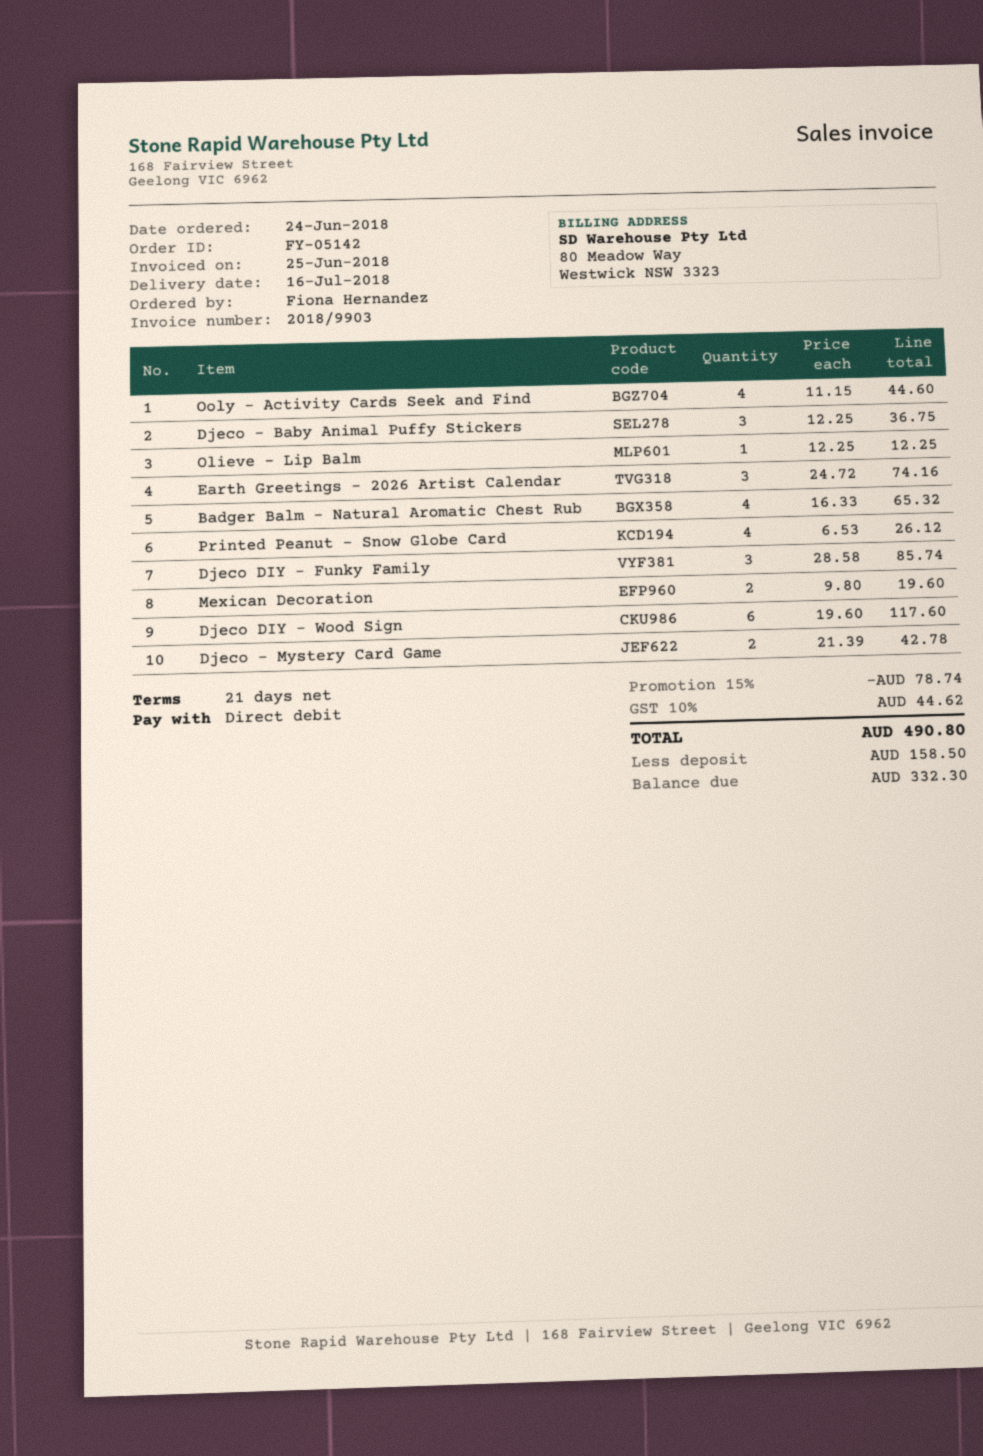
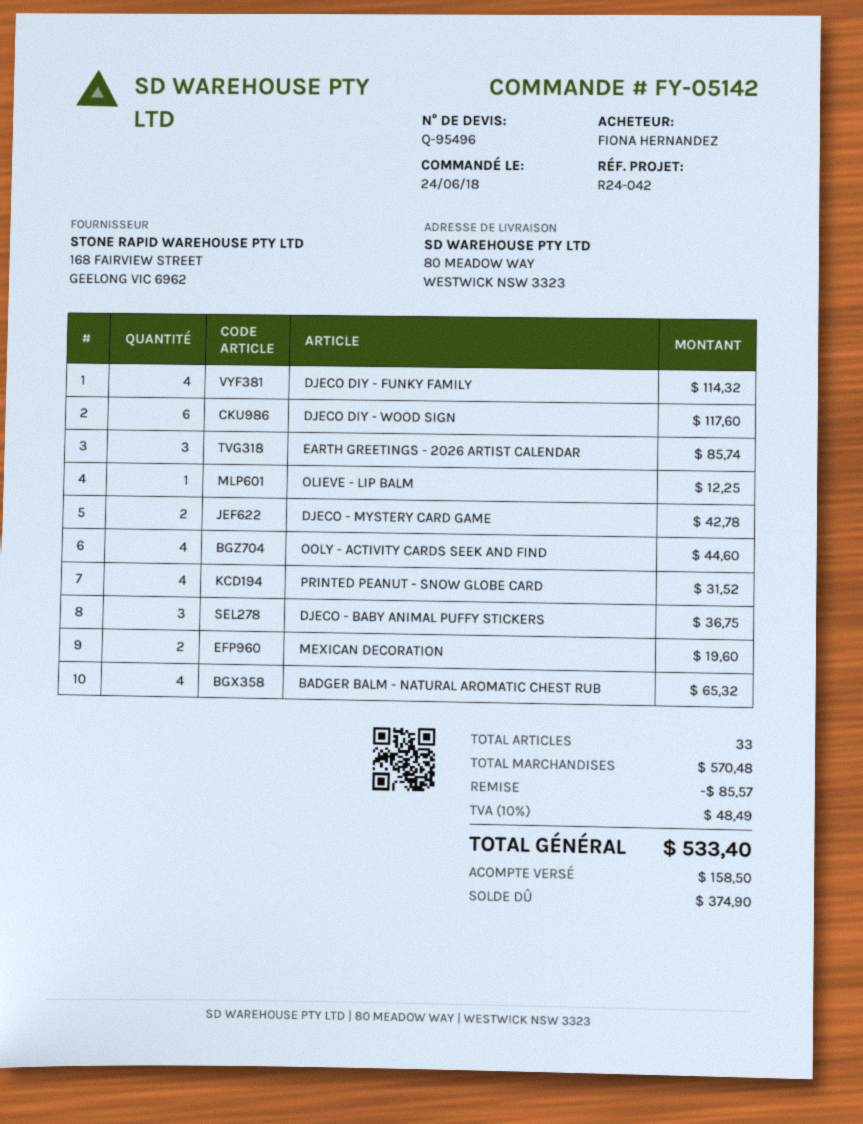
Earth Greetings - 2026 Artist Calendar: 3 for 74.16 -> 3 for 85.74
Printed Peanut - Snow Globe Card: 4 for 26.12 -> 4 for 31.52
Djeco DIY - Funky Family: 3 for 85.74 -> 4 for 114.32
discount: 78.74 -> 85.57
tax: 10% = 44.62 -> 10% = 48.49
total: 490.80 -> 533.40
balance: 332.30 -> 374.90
------------------------------
▸ AIM OF THE EXERCISE: With the pictures set aside, copy each line above as written.

▸ RESULT BELOW:
Earth Greetings - 2026 Artist Calendar: 3 for 74.16 -> 3 for 85.74
Printed Peanut - Snow Globe Card: 4 for 26.12 -> 4 for 31.52
Djeco DIY - Funky Family: 3 for 85.74 -> 4 for 114.32
discount: 78.74 -> 85.57
tax: 10% = 44.62 -> 10% = 48.49
total: 490.80 -> 533.40
balance: 332.30 -> 374.90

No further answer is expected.